#### [Assignment]
Among the entries below, find all lines that include "Sans" and copy them.

▼▼▼

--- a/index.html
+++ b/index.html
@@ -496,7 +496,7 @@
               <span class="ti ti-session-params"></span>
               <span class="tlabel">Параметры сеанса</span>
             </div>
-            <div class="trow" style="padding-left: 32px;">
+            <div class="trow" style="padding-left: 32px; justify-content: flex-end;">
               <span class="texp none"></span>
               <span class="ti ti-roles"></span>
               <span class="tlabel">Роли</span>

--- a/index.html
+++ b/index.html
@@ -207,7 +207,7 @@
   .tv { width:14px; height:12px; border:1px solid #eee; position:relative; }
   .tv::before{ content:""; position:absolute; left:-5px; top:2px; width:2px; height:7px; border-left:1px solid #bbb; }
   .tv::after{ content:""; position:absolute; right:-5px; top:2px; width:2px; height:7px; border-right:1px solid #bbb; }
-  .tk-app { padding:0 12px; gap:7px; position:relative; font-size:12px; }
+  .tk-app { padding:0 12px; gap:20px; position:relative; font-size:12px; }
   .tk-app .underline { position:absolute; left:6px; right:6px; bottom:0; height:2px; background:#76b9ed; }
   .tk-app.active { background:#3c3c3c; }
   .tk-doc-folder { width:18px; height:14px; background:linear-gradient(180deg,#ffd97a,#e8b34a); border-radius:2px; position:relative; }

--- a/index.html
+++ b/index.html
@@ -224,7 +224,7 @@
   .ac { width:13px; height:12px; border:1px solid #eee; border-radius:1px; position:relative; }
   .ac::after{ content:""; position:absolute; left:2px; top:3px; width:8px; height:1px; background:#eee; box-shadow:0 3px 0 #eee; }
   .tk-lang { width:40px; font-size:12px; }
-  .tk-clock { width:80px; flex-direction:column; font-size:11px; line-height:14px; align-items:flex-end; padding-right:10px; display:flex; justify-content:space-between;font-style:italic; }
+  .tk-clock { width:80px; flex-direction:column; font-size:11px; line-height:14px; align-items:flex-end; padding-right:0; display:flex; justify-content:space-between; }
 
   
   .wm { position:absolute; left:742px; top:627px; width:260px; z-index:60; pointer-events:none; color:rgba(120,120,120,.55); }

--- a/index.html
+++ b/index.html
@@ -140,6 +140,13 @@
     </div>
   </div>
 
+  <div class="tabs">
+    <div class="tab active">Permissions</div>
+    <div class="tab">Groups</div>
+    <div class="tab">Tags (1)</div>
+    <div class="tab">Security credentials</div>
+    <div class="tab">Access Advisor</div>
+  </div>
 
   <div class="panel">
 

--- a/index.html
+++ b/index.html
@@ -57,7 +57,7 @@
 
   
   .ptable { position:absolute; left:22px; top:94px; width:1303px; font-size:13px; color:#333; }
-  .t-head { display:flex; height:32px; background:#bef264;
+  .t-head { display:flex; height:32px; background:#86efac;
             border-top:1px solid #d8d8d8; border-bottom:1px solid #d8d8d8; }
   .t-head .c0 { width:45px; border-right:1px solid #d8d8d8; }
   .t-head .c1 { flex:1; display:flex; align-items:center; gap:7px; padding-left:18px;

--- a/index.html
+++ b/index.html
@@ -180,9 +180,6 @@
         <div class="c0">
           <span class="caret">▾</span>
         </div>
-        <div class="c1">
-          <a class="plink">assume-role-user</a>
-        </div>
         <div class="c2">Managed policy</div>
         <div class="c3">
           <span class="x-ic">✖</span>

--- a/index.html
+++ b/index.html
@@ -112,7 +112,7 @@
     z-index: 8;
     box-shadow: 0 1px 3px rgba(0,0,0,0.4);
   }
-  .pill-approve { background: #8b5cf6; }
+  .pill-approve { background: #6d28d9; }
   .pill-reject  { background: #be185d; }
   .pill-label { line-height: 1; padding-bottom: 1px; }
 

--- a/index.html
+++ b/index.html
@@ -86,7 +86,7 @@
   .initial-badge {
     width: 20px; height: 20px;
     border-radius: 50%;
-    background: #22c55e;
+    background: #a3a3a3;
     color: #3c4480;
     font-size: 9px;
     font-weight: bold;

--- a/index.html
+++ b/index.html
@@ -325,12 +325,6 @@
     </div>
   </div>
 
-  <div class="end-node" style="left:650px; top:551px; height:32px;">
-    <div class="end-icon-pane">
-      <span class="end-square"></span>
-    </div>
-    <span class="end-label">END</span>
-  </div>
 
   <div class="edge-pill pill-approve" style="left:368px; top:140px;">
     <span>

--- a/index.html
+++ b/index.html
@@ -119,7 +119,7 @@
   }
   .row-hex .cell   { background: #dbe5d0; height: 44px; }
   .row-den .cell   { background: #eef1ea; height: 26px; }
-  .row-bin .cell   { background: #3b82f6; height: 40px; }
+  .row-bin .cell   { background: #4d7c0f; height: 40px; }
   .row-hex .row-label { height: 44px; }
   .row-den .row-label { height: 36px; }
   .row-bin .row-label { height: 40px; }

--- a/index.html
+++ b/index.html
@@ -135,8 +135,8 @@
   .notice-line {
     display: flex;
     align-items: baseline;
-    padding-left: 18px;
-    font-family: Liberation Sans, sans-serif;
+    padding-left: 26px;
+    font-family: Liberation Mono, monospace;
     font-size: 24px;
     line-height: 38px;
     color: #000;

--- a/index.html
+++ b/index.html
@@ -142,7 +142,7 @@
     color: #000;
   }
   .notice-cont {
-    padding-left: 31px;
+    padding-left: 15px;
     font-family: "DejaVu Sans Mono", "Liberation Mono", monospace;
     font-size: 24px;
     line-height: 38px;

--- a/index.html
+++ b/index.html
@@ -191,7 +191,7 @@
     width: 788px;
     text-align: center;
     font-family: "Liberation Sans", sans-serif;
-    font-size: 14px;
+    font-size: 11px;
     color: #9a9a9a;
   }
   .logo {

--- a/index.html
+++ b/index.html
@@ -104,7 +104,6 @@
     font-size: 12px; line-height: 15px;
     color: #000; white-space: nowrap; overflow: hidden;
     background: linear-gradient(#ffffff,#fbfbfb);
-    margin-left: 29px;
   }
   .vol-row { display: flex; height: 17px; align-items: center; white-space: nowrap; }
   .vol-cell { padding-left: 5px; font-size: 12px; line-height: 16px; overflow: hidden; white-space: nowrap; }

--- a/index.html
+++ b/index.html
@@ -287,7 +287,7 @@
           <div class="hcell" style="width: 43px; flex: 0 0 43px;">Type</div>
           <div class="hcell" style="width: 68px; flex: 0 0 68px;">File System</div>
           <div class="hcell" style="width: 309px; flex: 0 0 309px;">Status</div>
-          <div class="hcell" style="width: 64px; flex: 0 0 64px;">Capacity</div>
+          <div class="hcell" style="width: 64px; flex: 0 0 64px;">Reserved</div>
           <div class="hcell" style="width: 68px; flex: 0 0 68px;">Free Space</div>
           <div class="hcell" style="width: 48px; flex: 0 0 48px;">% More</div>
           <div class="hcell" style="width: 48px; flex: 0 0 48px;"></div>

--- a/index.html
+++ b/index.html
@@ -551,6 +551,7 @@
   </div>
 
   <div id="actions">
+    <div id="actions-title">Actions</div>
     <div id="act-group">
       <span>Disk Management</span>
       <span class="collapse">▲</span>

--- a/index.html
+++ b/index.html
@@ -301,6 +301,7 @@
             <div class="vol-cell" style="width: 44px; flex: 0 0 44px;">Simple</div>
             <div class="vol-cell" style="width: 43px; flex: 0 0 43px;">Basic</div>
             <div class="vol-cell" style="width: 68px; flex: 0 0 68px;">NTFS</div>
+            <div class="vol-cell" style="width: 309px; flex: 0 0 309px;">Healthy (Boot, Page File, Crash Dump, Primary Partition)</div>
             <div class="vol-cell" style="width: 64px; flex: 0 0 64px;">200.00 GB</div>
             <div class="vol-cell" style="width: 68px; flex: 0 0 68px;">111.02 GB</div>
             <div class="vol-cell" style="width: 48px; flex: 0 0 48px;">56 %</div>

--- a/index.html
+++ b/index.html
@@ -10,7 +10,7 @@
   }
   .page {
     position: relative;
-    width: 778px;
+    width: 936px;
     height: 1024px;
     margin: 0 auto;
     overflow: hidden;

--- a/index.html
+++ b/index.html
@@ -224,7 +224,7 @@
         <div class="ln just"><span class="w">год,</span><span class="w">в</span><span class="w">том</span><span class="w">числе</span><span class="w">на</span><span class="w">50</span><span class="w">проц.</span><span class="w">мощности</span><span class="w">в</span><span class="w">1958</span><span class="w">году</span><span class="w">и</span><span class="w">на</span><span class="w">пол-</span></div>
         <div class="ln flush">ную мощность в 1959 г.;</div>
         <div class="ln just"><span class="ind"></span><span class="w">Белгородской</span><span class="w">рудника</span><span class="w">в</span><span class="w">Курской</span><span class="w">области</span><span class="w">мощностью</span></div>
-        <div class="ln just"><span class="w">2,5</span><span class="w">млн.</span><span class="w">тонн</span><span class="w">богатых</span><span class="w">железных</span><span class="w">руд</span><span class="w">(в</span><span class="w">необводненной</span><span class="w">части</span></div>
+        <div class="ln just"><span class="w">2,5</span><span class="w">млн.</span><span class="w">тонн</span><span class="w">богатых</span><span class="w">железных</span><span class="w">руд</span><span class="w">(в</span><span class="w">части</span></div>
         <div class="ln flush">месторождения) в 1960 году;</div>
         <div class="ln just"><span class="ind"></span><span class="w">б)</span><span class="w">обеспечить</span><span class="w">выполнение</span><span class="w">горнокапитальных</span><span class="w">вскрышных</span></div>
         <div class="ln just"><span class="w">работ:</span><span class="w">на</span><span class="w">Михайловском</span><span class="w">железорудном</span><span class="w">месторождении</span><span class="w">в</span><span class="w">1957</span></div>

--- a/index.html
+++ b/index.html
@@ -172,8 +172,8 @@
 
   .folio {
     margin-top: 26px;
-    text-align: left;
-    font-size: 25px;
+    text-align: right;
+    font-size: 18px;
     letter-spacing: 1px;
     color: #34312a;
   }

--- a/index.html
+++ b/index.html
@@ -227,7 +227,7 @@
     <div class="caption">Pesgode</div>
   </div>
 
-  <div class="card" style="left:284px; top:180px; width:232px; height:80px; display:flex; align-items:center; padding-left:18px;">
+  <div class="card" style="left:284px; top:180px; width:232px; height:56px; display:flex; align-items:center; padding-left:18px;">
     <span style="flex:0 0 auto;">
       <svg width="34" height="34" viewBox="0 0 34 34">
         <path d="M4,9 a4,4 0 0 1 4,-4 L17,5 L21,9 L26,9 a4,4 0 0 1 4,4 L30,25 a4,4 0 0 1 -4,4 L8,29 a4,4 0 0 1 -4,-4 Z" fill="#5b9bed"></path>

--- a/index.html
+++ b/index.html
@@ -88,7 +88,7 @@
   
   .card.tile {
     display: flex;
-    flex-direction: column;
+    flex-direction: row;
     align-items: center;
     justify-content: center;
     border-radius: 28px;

▲▲▲

#### [Expected output]
-    font-family: Liberation Sans, sans-serif;
     font-family: "DejaVu Sans Mono", "Liberation Mono", monospace;
     font-family: "Liberation Sans", sans-serif;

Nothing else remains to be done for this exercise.